The pathophysiological process of HRS has four main features including: (1) increase renal vasoconstriction (2) drop in glomerular filtration rate (GFR) (3) rise in creatinine and (4) impaired sodium and water excretion consequently a decline or cessation of urine production. Edward’s acute presentation in the A & E signifies the possibility of him developing HRS type 1 rather than HRS type 2 because aside from the acuity, the major clinical feature of the latter which is ascites that is resistant to diuretics is not present (Arroyo et al., 2008). His oliguria is a late sign of HRS.  Studies show that urine output may exceed 400 ml daily, with significantly lower output being observed only within a few days from death (Esrailian et al., 2007). Since the availability of his medical history is minimal, comparison of baseline creatinine to the present one is essential to diagnose HRS-1. Doubling of serum creatinine level greater than 2.5mg/dl in less than 2 weeks is essential to diagnose it (Pandey et al., 2014). It is also beneficial to exclude the presence of shock; existing use of nephrotoxic medications or any other parenchymal kidney disease (Arroyo et al., 2008). HRS is an independent risk factor for a poor prognosis in patients with acute-on-chronic liver failure (Zhang et al., 2016) and without treatment, cirrhotics with HRS-1 have a median survival of 2 weeks, with a few patients surviving >10 weeks, thus, it is very important to address his evolving HRS as it is reversible if caught and treated early on. (Salerno et al., 2011). On the other hand, his other signs of acute deterioration such as the coagulopathy, jaundice, confusion and oxygenation problems is all related from an acute decompensation of his chronic ARLD triggered possibly by infection, malnutrition, ethanol usage, drug toxicity, ascites, or stress. The insult that caused this acute decompensation has to be investigated as it is not a single organ illness but a complex multi- system disorder (Pearson and Thomson, 2018).
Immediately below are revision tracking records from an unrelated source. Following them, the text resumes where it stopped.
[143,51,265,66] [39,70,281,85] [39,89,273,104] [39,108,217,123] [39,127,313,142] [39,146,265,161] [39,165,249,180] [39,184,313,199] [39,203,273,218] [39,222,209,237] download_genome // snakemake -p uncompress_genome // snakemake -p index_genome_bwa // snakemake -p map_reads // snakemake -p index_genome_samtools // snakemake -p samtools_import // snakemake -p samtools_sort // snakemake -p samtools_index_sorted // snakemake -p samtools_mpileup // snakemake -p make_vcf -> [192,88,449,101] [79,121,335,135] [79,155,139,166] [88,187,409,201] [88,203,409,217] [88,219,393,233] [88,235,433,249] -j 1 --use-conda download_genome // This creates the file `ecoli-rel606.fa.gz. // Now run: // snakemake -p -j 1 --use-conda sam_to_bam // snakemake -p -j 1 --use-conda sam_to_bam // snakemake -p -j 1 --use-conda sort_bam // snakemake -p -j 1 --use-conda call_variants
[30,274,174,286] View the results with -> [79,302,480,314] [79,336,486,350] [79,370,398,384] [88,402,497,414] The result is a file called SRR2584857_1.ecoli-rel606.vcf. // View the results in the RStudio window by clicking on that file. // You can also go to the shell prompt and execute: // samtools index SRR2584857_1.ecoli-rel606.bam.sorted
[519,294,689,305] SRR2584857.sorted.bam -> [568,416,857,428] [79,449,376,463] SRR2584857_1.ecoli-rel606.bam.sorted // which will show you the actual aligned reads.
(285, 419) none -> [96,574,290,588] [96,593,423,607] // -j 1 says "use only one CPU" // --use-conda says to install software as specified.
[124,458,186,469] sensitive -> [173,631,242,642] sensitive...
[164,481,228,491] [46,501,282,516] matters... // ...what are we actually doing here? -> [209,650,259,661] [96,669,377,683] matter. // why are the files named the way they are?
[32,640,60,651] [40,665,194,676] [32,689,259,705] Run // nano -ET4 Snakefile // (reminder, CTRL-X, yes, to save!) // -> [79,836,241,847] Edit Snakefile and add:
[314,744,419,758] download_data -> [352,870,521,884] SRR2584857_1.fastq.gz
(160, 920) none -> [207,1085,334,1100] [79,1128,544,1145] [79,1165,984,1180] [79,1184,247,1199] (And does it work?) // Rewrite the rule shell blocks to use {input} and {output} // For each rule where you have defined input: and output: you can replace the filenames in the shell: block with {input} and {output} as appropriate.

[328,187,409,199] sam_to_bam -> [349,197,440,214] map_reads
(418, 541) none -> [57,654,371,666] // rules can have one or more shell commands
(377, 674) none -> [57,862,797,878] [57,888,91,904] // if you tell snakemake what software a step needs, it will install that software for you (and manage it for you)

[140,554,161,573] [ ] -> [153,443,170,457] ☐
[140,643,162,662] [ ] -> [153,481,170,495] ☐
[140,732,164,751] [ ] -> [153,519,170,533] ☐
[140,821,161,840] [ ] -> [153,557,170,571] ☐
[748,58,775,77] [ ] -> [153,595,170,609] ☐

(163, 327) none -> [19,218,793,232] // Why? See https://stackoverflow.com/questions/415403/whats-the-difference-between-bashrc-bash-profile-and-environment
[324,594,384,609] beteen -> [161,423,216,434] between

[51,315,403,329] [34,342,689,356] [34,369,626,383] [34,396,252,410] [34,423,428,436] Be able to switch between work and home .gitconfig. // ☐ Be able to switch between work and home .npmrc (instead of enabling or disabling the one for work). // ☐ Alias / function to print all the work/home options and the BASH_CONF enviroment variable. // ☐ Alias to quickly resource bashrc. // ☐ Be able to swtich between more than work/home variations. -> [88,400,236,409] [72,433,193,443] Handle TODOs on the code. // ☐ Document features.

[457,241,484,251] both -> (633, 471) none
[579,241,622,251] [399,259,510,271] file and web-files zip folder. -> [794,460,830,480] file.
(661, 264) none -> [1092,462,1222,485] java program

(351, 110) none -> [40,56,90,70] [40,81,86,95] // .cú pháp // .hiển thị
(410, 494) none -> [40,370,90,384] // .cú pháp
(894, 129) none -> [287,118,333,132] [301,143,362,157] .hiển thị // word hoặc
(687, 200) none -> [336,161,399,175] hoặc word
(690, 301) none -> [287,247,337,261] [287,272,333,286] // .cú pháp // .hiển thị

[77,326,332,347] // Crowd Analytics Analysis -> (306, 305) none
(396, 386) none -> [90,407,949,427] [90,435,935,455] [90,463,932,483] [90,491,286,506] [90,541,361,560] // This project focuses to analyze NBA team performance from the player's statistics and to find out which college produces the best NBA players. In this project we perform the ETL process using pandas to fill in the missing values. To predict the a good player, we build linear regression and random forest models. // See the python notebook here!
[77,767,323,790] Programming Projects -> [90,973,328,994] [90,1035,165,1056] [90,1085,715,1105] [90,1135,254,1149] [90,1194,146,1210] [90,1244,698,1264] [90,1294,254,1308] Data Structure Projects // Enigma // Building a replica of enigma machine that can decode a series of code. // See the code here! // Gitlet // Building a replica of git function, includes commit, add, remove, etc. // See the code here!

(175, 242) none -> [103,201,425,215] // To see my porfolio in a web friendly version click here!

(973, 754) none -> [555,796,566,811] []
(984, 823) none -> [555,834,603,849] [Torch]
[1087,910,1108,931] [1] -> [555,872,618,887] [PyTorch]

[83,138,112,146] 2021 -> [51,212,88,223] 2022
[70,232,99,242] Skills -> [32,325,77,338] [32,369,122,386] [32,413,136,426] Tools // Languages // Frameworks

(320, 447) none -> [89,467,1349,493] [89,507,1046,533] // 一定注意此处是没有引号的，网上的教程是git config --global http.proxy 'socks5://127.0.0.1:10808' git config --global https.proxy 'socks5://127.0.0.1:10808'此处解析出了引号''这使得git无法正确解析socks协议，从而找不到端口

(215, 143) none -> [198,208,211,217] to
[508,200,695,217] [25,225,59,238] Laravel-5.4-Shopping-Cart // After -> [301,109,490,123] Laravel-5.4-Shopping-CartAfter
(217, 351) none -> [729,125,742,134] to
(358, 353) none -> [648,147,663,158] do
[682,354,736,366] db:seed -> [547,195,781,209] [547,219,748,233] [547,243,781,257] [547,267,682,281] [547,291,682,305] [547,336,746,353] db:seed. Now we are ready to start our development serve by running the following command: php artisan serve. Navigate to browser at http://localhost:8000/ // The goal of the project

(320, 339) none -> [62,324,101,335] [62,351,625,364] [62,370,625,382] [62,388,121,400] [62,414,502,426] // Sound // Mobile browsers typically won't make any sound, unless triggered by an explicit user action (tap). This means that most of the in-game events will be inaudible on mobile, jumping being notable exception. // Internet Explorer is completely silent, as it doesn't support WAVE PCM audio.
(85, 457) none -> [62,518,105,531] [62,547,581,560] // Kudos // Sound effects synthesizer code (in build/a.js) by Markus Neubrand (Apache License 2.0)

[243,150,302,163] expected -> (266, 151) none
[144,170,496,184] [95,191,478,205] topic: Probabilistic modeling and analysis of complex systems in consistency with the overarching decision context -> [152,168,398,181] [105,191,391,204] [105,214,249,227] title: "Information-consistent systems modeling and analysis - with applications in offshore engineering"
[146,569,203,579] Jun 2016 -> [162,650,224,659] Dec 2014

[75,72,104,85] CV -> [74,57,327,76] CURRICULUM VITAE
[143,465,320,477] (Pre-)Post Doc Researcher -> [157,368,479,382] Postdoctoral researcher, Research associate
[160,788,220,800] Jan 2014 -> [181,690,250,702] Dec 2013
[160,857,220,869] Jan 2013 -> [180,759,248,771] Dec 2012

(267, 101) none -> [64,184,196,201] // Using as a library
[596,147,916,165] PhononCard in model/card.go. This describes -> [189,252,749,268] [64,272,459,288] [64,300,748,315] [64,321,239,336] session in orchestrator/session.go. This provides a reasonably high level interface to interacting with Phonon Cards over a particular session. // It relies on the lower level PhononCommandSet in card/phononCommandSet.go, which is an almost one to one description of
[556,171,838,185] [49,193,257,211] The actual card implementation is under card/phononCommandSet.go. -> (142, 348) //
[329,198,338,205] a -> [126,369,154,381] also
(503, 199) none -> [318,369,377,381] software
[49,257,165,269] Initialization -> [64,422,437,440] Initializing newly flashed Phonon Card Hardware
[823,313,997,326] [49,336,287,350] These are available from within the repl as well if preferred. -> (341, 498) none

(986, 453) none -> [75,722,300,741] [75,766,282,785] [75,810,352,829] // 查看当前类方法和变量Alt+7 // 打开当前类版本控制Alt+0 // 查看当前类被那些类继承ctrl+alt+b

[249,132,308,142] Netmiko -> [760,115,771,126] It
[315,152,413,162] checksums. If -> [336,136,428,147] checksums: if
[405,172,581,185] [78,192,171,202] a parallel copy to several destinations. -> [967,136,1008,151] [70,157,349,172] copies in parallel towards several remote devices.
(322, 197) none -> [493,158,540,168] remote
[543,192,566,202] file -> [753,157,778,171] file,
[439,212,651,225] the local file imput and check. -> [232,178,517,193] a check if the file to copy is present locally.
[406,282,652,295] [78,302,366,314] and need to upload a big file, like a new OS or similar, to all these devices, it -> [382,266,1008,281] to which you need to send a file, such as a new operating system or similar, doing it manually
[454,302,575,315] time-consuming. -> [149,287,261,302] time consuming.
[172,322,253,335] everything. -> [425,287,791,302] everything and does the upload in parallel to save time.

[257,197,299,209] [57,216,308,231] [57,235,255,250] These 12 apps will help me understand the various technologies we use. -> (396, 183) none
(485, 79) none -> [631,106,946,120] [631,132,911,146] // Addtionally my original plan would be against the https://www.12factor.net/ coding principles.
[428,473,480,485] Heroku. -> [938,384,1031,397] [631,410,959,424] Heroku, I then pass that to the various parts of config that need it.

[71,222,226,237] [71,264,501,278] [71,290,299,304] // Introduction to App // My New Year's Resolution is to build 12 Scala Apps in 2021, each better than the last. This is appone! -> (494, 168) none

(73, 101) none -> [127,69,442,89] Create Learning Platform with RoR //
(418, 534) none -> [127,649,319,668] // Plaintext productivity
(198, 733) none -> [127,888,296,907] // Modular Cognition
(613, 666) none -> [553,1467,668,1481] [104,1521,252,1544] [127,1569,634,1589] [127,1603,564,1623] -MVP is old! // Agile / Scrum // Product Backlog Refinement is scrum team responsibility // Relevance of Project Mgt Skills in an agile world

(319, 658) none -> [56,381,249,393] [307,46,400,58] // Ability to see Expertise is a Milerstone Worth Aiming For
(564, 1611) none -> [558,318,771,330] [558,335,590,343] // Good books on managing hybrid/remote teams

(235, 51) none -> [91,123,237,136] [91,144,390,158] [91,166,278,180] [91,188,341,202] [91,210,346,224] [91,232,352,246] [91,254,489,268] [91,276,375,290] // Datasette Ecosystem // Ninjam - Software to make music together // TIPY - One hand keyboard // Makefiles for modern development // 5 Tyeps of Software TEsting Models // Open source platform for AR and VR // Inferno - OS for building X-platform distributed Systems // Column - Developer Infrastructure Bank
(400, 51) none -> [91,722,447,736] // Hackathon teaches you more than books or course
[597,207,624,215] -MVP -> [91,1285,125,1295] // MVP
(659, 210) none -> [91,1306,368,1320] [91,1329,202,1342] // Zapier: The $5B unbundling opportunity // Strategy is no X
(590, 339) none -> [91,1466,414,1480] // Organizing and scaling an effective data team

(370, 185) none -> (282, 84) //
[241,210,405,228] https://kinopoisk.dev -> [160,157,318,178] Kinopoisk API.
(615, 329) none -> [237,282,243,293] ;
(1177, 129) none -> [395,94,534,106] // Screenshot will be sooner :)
MEDICAL/ SURGICAL MANAGEMENT OF HEPATORENAL SYNDROM TYPE 1

The acuity of Edward’s symptoms necessitates admission to a critical care unit for close monitoring. The management of HRS ranges from pharmacological treatment, renal replacement therapy (RRT), and surgical management, but the definitive treatment is liver transplantation. All treatment modalities are impermanent and is done just to bridge for liver transplantation (source).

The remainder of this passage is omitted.